20 Ekim 2013 Pazar

Okullarda Yeni Kıyafet Yönetmeliği

Uzun bir süre yazmamayı düşünüyordum fakat gördüğüm haber beni bu yazıyı yazma konusunda kamçıladı.
Bu zamana kadar hep üstüme farz olduğunu düşündüğüm için yazdım.

Haksızlık karşısında sesimi çıkartmak için yazdım, bildiklerimi paylaşmak için, bazılarının gözünü açmak için yazdım ve yazıyorum. Ahanda şuan ATV'de Ana Haber Bültenini var.

Bir çok çocuk karşı çıkıyor mesela..
Şunları bilin; Sosyete çocukları, o büyük sitelerde yaşayanlar anlayamaz bu yazılanları fakat mahalle çocukları mahallede yetişen çocuklar, akşam eve futbol oynadığı için üstü başı çamurlu gelen o eski çocuklar anlar ne demek istediğimi.

Mahalledeki o aralarında evcilik oynayan Ayşeler Fatmalar anlar ama benim 3 tane konversim var, bende de 5 tane konvers var, bir bardak çaya elit mekanlarda 3-5 lira veren ve o içtiği bir bardak çayı içtikten sonra çıkan ve o içtiği bir bardak çayın fotografını elindeki iphone ile çekip o twitter'da paylaşan nesil anlayamaz bu yazılanları, yaptığı her öğünün fotografı çekip twitter'da ''hey bak bak, ben hamaratım bak ne yaptım yine hey'' diyen nesil anlayamaz bu yazıları.

Kıyafet serbestliği laikliğe karşıymış değilmiş umurumda değil öncelikle bunu belirteyim fakat zengin-fakir aşırı belli olacak!

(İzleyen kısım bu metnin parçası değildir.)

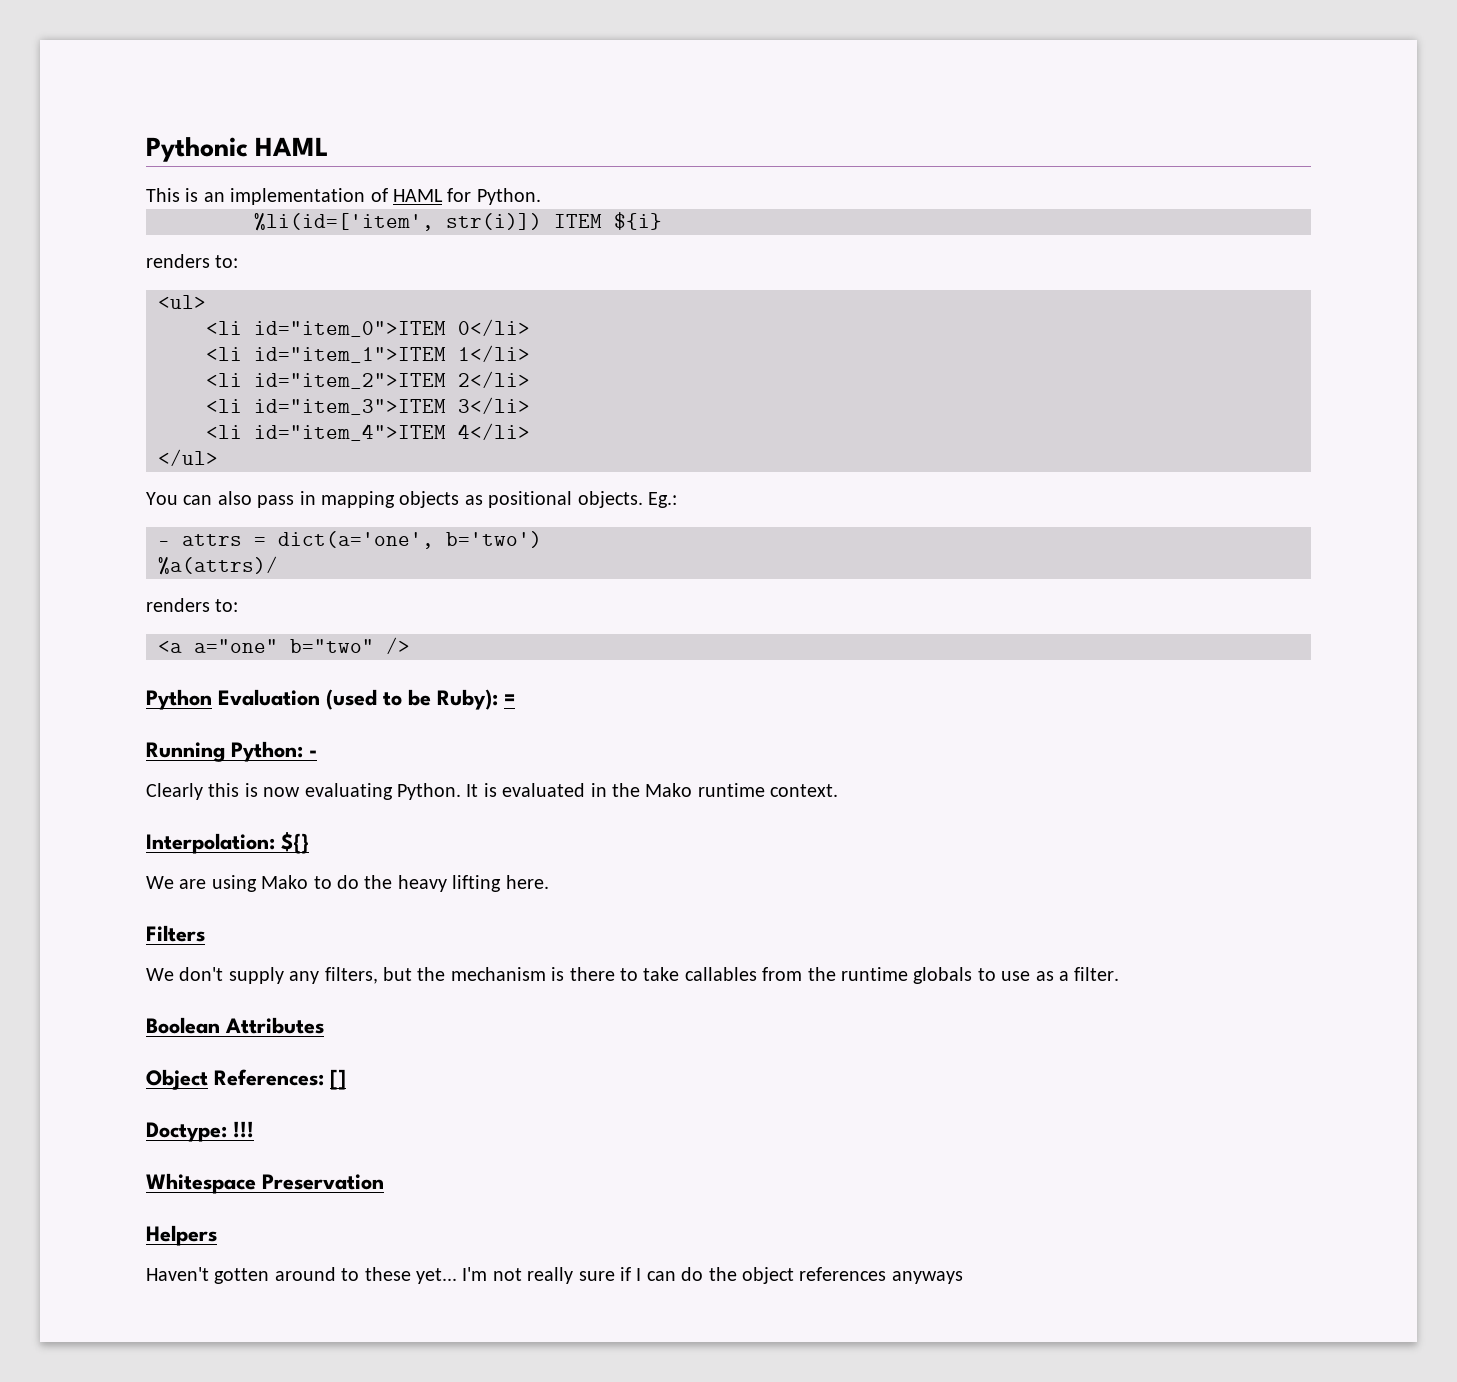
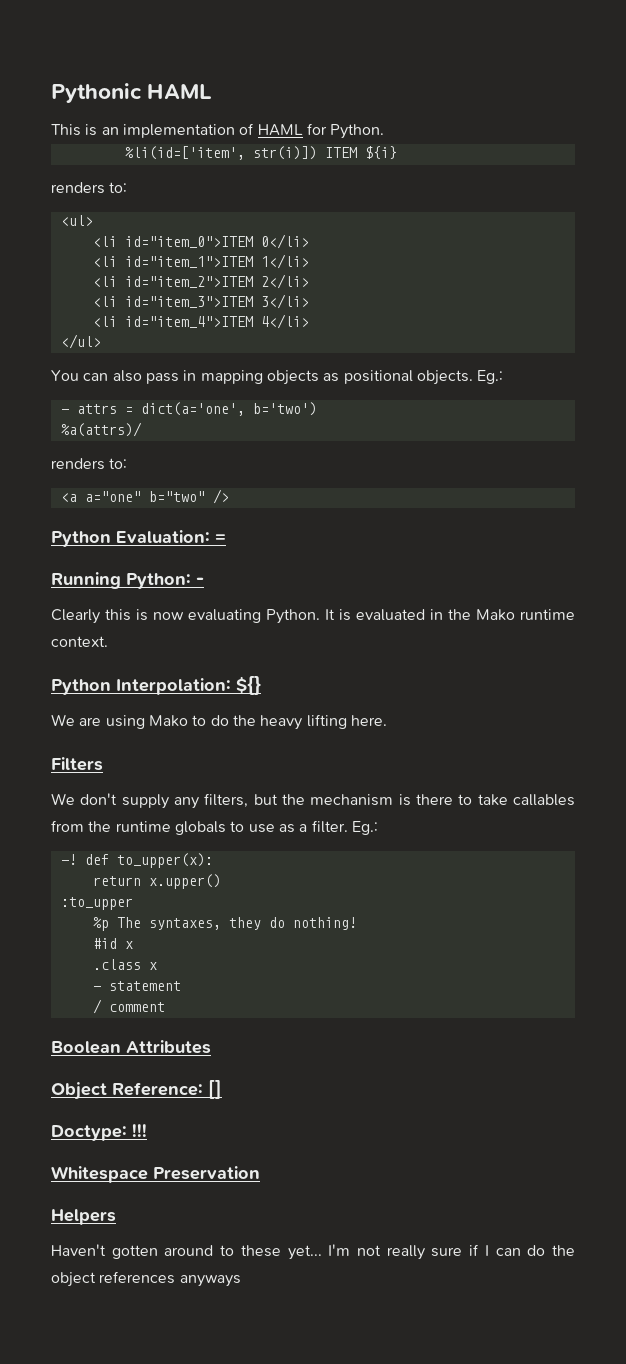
[218,689,498,710] Evaluation (used to be Ruby): -> [116,530,210,543] Evaluation:
(839, 790) none -> [51,679,111,695] Python
(1120, 974) none -> [351,821,378,835] [60,853,213,868] [92,874,221,889] [60,897,133,910] [92,917,357,931] [92,938,133,949] [92,959,157,970] [92,981,181,991] [92,999,165,1014] Eg.: // -! def to_upper(x): // return x.upper() // :to_upper // %p The syntaxes, they do nothing! // #id x // .class x // - statement // / comment
[214,1069,324,1086] References: -> [112,1082,203,1096] Reference:

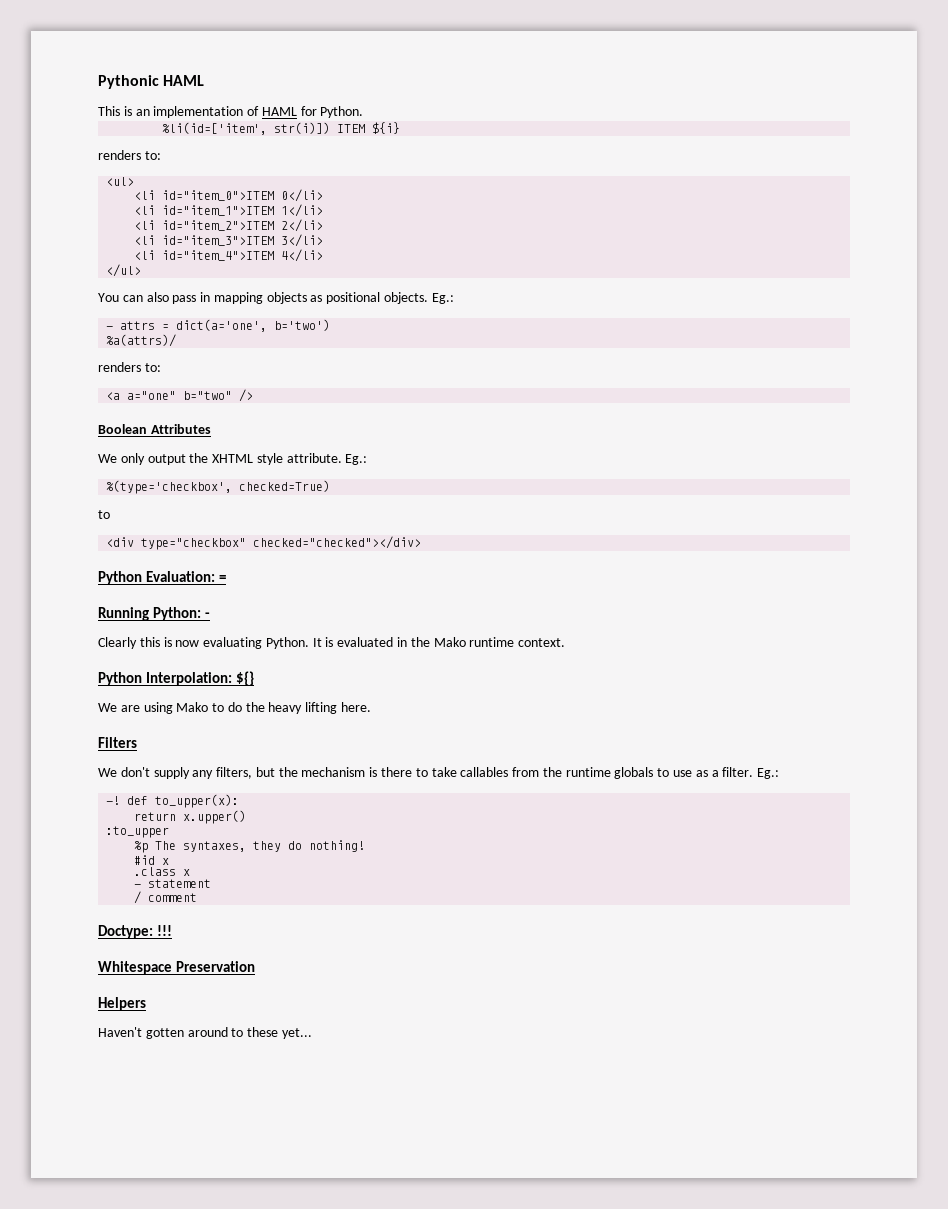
(229, 496) none -> [98,424,211,434] [98,453,368,465] [106,480,331,494] [98,510,110,519] [106,536,422,550] // Boolean Attributes // We only output the XHTML style attribute. Eg.: // %(type='checkbox', checked=True) // to // <div type="checkbox" checked="checked"></div>
[51,1040,211,1054] [51,1080,222,1100] // Boolean Attributes // Object Reference: [] -> (198, 897) none
[328,1244,576,1260] [51,1271,241,1287] I'm not really sure if I can do the object references anyways -> (312, 1033) none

Disiplin konusunda sıkıntı olacak.

Okula mı defileye mi gidiliyor belli olmayacak!

Polisler bizi okul kıyafetimizden tanırdı, ilk öğretimde lisede.

Son derslerimiz bazen boş olurdu çay içmeye kahve haneye giderdik polis arada yoklardı ve öğrenci kıyafeti ile almazlardı yabancı ağabeyler bizi ''Polis sıkıntı yapıyor yeğen, kusura bakmayın.'' derlerdi.

''Tek tipçi anlayış bitti'' diyor.
Tek tipçi anlayış disiplin demekti bunu başka şeylere ancak Bekir Bozdağ gibi adamlar yorar.
Hala anlamış değilim böyle bir adamın bakanlık yapıyor olmasını da neyse.
Bundan sonra çok çeşitlilik olacak, şalvarla da gelin, poşu takın gelin, saçları uzatın gelin, küpe takın, hippi olun zibidi olun gelin anlayışı ''in'' tek tipçi anlayış ''out''



Alan var alamayan var babacanlar.

Yarın ne giysem diye düşünecek öğrenciler, yarın ki dersleri değil.
Yahu gelişmiş ülkeler serbestten tek tipe dönüyor biz tam tersini yapıyoruz.
“Dünya eğitim liginde” Türkiye’nin üstünde yer alan ABD, İngiltere, Japonya, Hong Kong, Singapur, Avustralya ve Arjantin gibi ülkelerde üniforma giyiliyor. Kıta Avrupası’nda çoğu ülke “tek tip” okul giyiminden çoktan vazgeçmiş olsa da, örneğin Almanya’da 2000’li yılların başından bu yana üniformaya dönüş tartışılıyor ki bazı okullarda bu uygulama başladı bile... İsrail ve İtalya gibi ülkelerde de birkaç yıldır üniformaya dönüş süreci yaşanıyor.
Marka bağımlılığı almış başını giderken, Lacoste giyemeyen, Nike, Adidas giyemeyen öğrenciler dışlanmış hissedecek kendilerini.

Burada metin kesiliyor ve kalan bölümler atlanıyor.